Thanks for the latest comparison update.
I went to each site to re-check them out.

I figured they are using the latest machines so they look exactly the same now... BUT...

I downloaded their template files to compare their resolutions and noticed this

Cafepress 2000x2000 10x10 in
Printfection 3300x2700 13.5 x 16.5in

Thats a nice improvement over CafePress

Anyone know exactly what machines they are using?
ALSO I created a black test shirt and Printfection comes in a dollar cheaper!

Now im sorta pissed because I just ordered 2 test shirts with my designs from cafepress last night. Now I gotta try out printfection... doh


----------



## Binary01

SS is 10x10in 3000

i'm getting nervous here...since i need to order shirts for my artists/gallery and if the quality is **** then i'm screwed.... since i have like 80 products in the SS store..... 

pics of SS?????????????????


----------



## matius89

It actually looks like there was too much spray in the pre-spray treatment. That is why the designs appear to have a ghostly bleeding to them.


----------



## Tone

It would be good if one of the people who has used all the services could do a comparitive review, comparing categories like print quality, shirt quality, prices, service, etc. 
I mean it would be really helpful to see the pros and cons of each laid out. 
Different people care about different things. Maybe each site suits different types of designs better, for example a review could summarise "zazzle is great for photo images, but bad for drawings, cafepress is great with text on white shirts, but terrible with multicolored pictures on black shirts", etc etc. (I have no idea what the reality is, just examples). 

I'm really annoyed now that I went ahead and signed up with cafepress, I feel like I basically flushed a tonne of my designs down the toilet and that I have to start over, make up a new brand name and etc. I wish someone told me "don't use cafepress if you care about the prints coming out right".


----------



## DRM

Me too!!! I need to see SS DTG photos. I just launched my spreadshirt site and I'm expecting good sales, but I'm so nervous about the quaility clients will be receiving. Especially after reading Kitkaplan's post...yikes! Just the thought of having to switch from one store to start another after setting up a googillion products makes me sick to my stomache. If anyone can share a shirt showing the quality of SS DTG, it would be appreciated! Thanks!


----------



## Binary01

well i just dropped 200bones on some gear for model pics/etc..... dtg from SS so hopefully i wont be diss-appointed

i'm working on a tight time frame here with my detroit artists going on tour and all that....i didnt have time to order 1 shirt then wait another week on top of that..... so i hope everything looks good.... i tried to get 1 shirt per design just to make sure everything is good....

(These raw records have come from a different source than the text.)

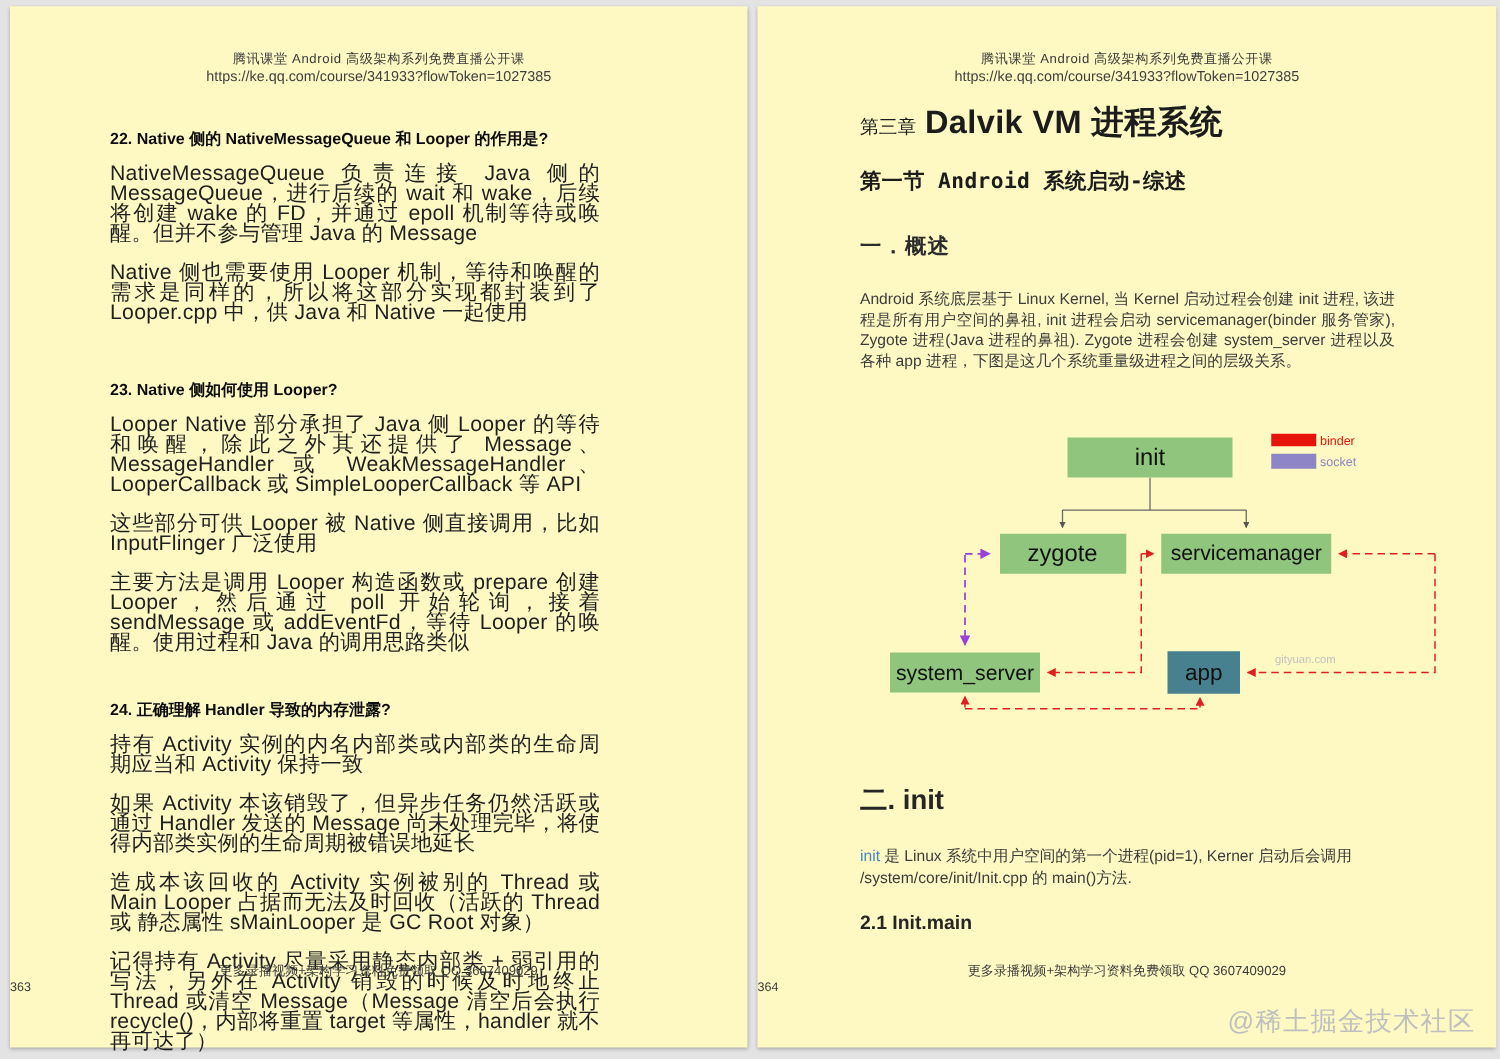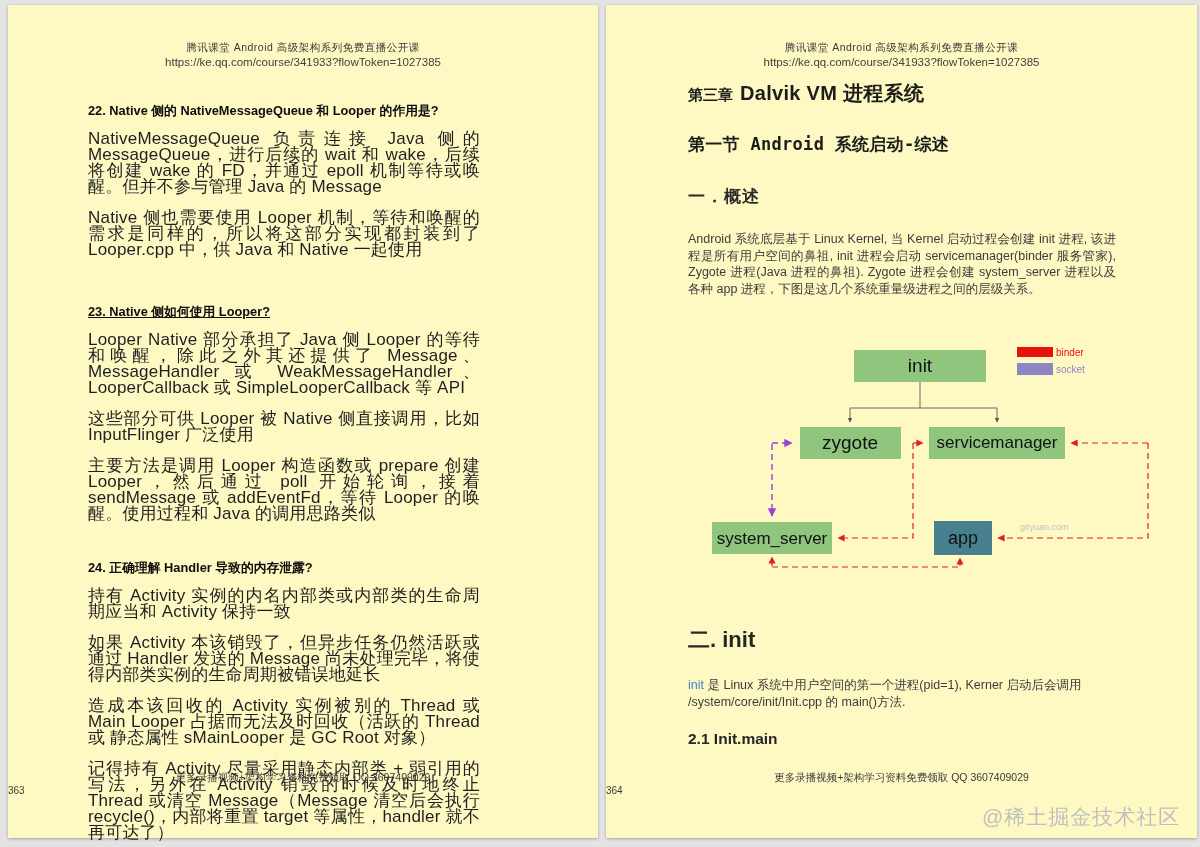--- a/index.html
+++ b/index.html
@@ -24,31 +24,31 @@
   .doc-header .hl2{font-size:11.5px;line-height:16px;color:#3f3f3f;}
   .doc-footer{position:absolute;top:765px;left:0;width:100%;text-align:center;
     font-size:10.5px;line-height:14px;color:#3a3a3a;}
   .doc-pagenum{position:absolute;top:779px;left:0;width:100%;text-align:left;
     font-size:10px;line-height:13px;color:#3a3a3a;}
 
   
   .lp-content{padding:65px 118px 0 80px;}
   .q-heading{font-size:12.8px;font-weight:bold;line-height:16px;color:#0d0d0d;margin:0;}
   .q-heading.mt1{margin-top:33px;}
-  .q-heading.mt2{margin-top:46px;text-decoration:underline;}
+  .q-heading.mt2{margin-top:46px;}
   .q-heading.mt3{margin-top:38px;}
   .body-p{font-size:17px;line-height:16px;color:#1f1f1f;margin:12px 0 0 0;
     text-align:justify;letter-spacing:.2px;}
   .body-p + .body-p{margin-top:15px;}
 
   
   .rp-block{position:absolute;left:82px;}
   .rp-chapter{top:75px;}
-  .rp-chapter .chp{font-size:15px;font-weight:bold;margin-right:7px;margin-top:40px;}
-  .rp-chapter .cht{font-size:20px;font-weight:bold;letter-spacing:.3px;}
+  .rp-chapter .chp{font-size:15px;font-weight:normal;margin-right:7px;margin-top:40px;}
+  .rp-chapter .cht{font-size:26px;font-weight:bold;letter-spacing:.3px;}
   .rp-section{top:128px;font-size:17px;font-weight:bold;
     font-family:"DejaVu Sans Mono","Liberation Sans",monospace;letter-spacing:.3px;}
   .rp-h1{top:180px;font-size:17px;font-weight:bold;color:#2b2b2b;letter-spacing:1px;text-align:center;}
   .rp-intro{top:226px;width:428px;font-size:12.5px;line-height:16.5px;color:#3c3c3c;
     text-align:justify;margin:0;}
   .rp-h2{top:620px;font-size:22px;font-weight:bold;color:#262626;}
   .rp-initp{top:672px;width:428px;font-size:12.5px;line-height:16.5px;color:#3c3c3c;margin:0;}
   .rp-initp .lnk{color:#4584c6;}
   .rp-h21{top:725px;font-size:15.5px;font-weight:bold;color:#262626;}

i will post up pics when i get them in and with my models/artists in them...

b


----------



## Rodney

Tone said:


> It would be good if one of the people who has used all the services could do a comparitive review, comparing categories like print quality, shirt quality, prices, service, etc.
> I mean it would be really helpful to see the pros and cons of each laid out.
> Different people care about different things. Maybe each site suits different types of designs better, for example a review could summarise "zazzle is great for photo images, but bad for drawings, cafepress is great with text on white shirts, but terrible with multicolored pictures on black shirts", etc etc. (I have no idea what the reality is, just examples).
> 
> I'm really annoyed now that I went ahead and signed up with cafepress, I feel like I basically flushed a tonne of my designs down the toilet and that I have to start over, make up a new brand name and etc. I wish someone told me "don't use cafepress if you care about the prints coming out right".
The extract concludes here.